**Front-end code change data**.
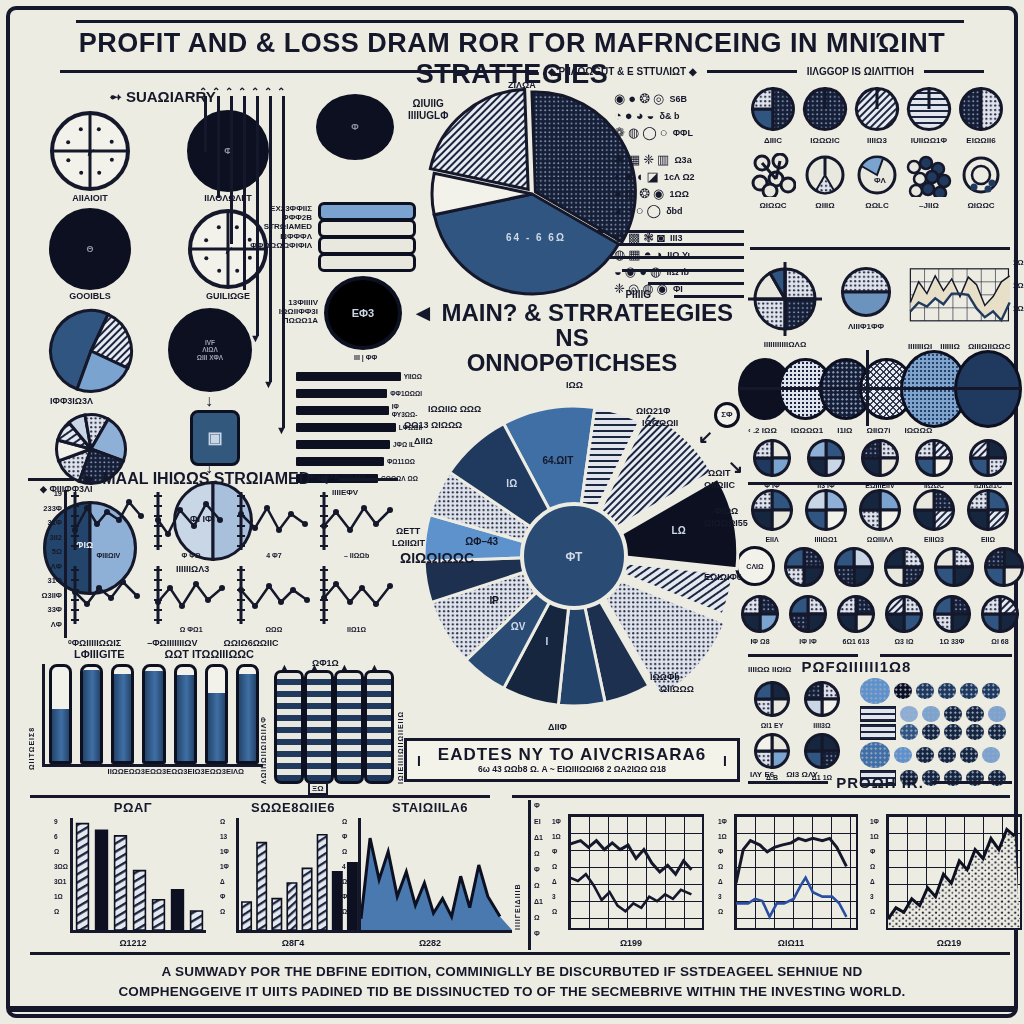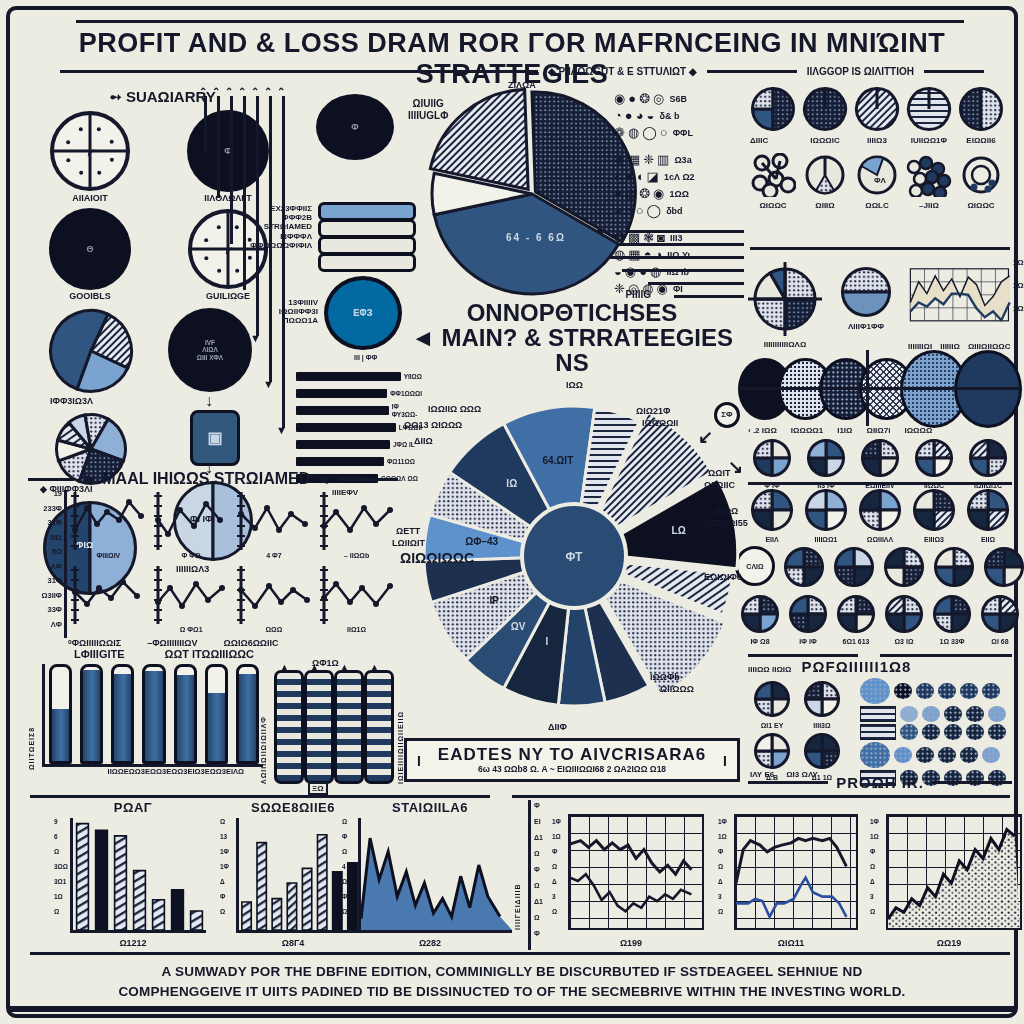--- a/index.html
+++ b/index.html
@@ -366,7 +366,7 @@
 
   <div class="sec" id="infopanel" style="left:750px;top:86px;width:262px;height:160px">
     <div id="info-circles" style="display:flex;gap:6px">
-        <div style="text-align: left;"><div style="width: 46px; height: 46px; display: inline-block;"><svg width="46" height="46" viewBox="0 0 46 46">
+        <div style="text-align: center;"><div style="width: 46px; height: 46px; display: inline-block;"><svg width="46" height="46" viewBox="0 0 46 46">
               <path d="M23,23 L23,43.5 A20.5,20.5 0 0 1 2.5,23.000000000000004 Z" fill="#2f5580" stroke="#15182a" stroke-width="3"></path>
               <path d="M23,23 L2.5,23.000000000000004 A20.5,20.5 0 0 1 22.999999999999996,2.5 Z" fill="url(#p-dot)" stroke="#15182a" stroke-width="3"></path>
               <path d="M23,23 L23,2.5 A20.5,20.5 0 0 1 23,43.5 Z" fill="url(#p-dotd)" stroke="#15182a" stroke-width="3"></path>

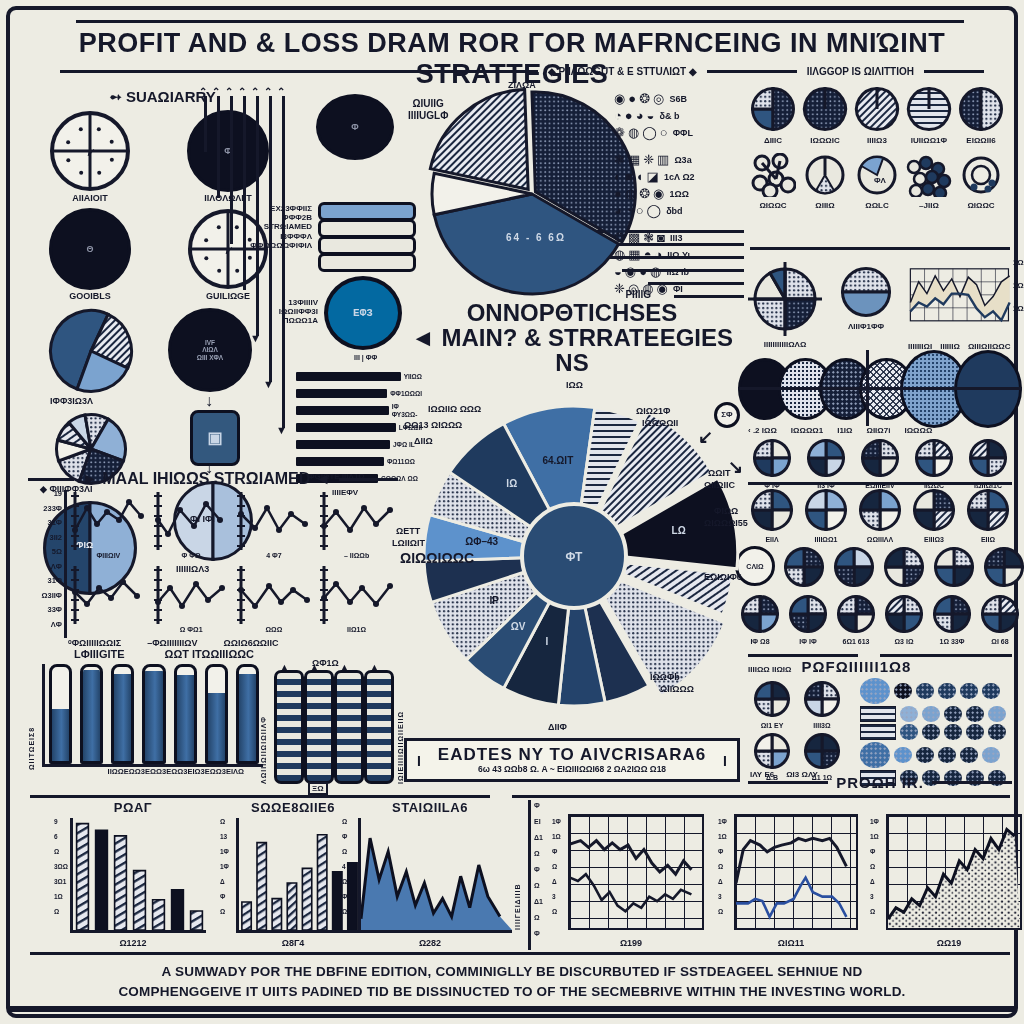--- a/index.html
+++ b/index.html
@@ -212,7 +212,7 @@
       <div style="position: absolute; left: 122px; top: 133px; width: 92px; height: 13px; background: rgb(233, 232, 223); border: 3px solid rgb(13, 16, 32); border-radius: 6px;"></div>
       <div style="position: absolute; left: 122px; top: 150px; width: 92px; height: 13px; background: rgb(233, 232, 223); border: 3px solid rgb(13, 16, 32); border-radius: 6px;"></div>
       <div style="position: absolute; left: 122px; top: 167px; width: 92px; height: 13px; background: rgb(233, 232, 223); border: 3px solid rgb(13, 16, 32); border-radius: 6px;"></div>
-      <div class="circ" style="position: absolute; left: 128px; top: 190px; width: 78px; height: 74px; background: #0369a1; border-width: 4px; color: rgb(201, 214, 230); font-size: 11px; font-weight: bold; font-family: Liberation Mono, monospace;">EΦ3</div>
+      <div class="circ" style="position: absolute; left: 128px; top: 190px; width: 78px; height: 74px; background: #000000; border-width: 4px; color: rgb(201, 214, 230); font-size: 11px; font-weight: bold;">EΦ3</div>
       <div class="tiny" style="position: absolute; left: 58px; top: 212px; text-align: right; width: 64px; font-size: 6.5px;">
         <div class="tiny">13ΦIIIIV</div>
         <div class="tiny">IΩΩIIΦΦ3I</div>

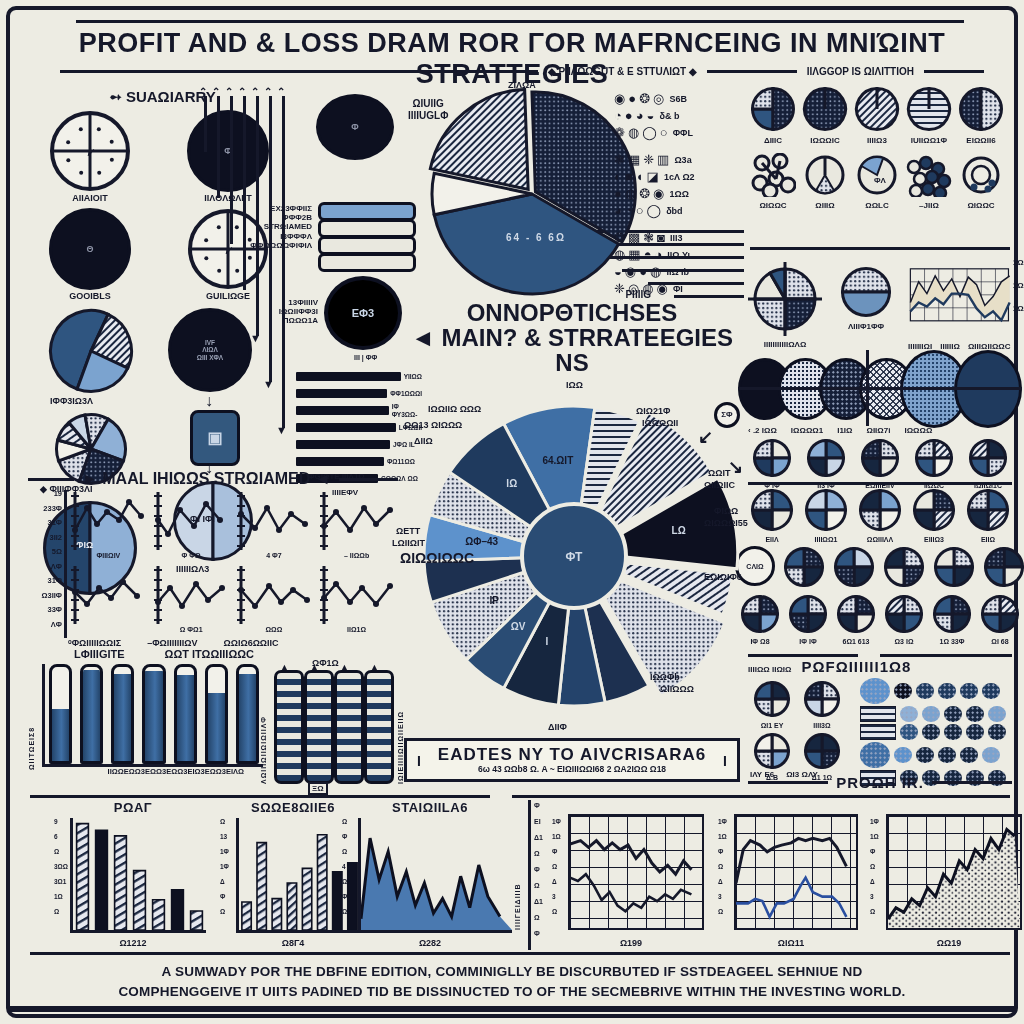--- a/index.html
+++ b/index.html
@@ -728,8 +728,8 @@
 
   <div class="sec" id="strategies" style="left:398px;top:300px;width:348px;height:500px">
     <div class="b" style="font-size:24px;text-align:center;line-height:1.05">
+      <div>◄ MAIN? &amp; STRRATEEGIES NS</div>
       <div>ONNOPΘTICHSES</div>
-      <div>◄ MAIN? &amp; STRRATEEGIES NS</div>
     </div>
     <div style="position:relative;width:348px;height:360px">
       <svg id="bigpie-svg" width="348" height="360" viewBox="0 0 348 360">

**YOUR INSTRUCTIONS**. Since the pictures are not wanted, set down only the rest of each record, exactly as above.

**WRITTEN RESPONSE**.
--- a/index.html
+++ b/index.html
@@ -366,7 +366,7 @@
 
   <div class="sec" id="infopanel" style="left:750px;top:86px;width:262px;height:160px">
     <div id="info-circles" style="display:flex;gap:6px">
-        <div style="text-align: left;"><div style="width: 46px; height: 46px; display: inline-block;"><svg width="46" height="46" viewBox="0 0 46 46">
+        <div style="text-align: center;"><div style="width: 46px; height: 46px; display: inline-block;"><svg width="46" height="46" viewBox="0 0 46 46">
               <path d="M23,23 L23,43.5 A20.5,20.5 0 0 1 2.5,23.000000000000004 Z" fill="#2f5580" stroke="#15182a" stroke-width="3"></path>
               <path d="M23,23 L2.5,23.000000000000004 A20.5,20.5 0 0 1 22.999999999999996,2.5 Z" fill="url(#p-dot)" stroke="#15182a" stroke-width="3"></path>
               <path d="M23,23 L23,2.5 A20.5,20.5 0 0 1 23,43.5 Z" fill="url(#p-dotd)" stroke="#15182a" stroke-width="3"></path>

--- a/index.html
+++ b/index.html
@@ -212,7 +212,7 @@
       <div style="position: absolute; left: 122px; top: 133px; width: 92px; height: 13px; background: rgb(233, 232, 223); border: 3px solid rgb(13, 16, 32); border-radius: 6px;"></div>
       <div style="position: absolute; left: 122px; top: 150px; width: 92px; height: 13px; background: rgb(233, 232, 223); border: 3px solid rgb(13, 16, 32); border-radius: 6px;"></div>
       <div style="position: absolute; left: 122px; top: 167px; width: 92px; height: 13px; background: rgb(233, 232, 223); border: 3px solid rgb(13, 16, 32); border-radius: 6px;"></div>
-      <div class="circ" style="position: absolute; left: 128px; top: 190px; width: 78px; height: 74px; background: #0369a1; border-width: 4px; color: rgb(201, 214, 230); font-size: 11px; font-weight: bold; font-family: Liberation Mono, monospace;">EΦ3</div>
+      <div class="circ" style="position: absolute; left: 128px; top: 190px; width: 78px; height: 74px; background: #000000; border-width: 4px; color: rgb(201, 214, 230); font-size: 11px; font-weight: bold;">EΦ3</div>
       <div class="tiny" style="position: absolute; left: 58px; top: 212px; text-align: right; width: 64px; font-size: 6.5px;">
         <div class="tiny">13ΦIIIIV</div>
         <div class="tiny">IΩΩIIΦΦ3I</div>

--- a/index.html
+++ b/index.html
@@ -728,8 +728,8 @@
 
   <div class="sec" id="strategies" style="left:398px;top:300px;width:348px;height:500px">
     <div class="b" style="font-size:24px;text-align:center;line-height:1.05">
+      <div>◄ MAIN? &amp; STRRATEEGIES NS</div>
       <div>ONNOPΘTICHSES</div>
-      <div>◄ MAIN? &amp; STRRATEEGIES NS</div>
     </div>
     <div style="position:relative;width:348px;height:360px">
       <svg id="bigpie-svg" width="348" height="360" viewBox="0 0 348 360">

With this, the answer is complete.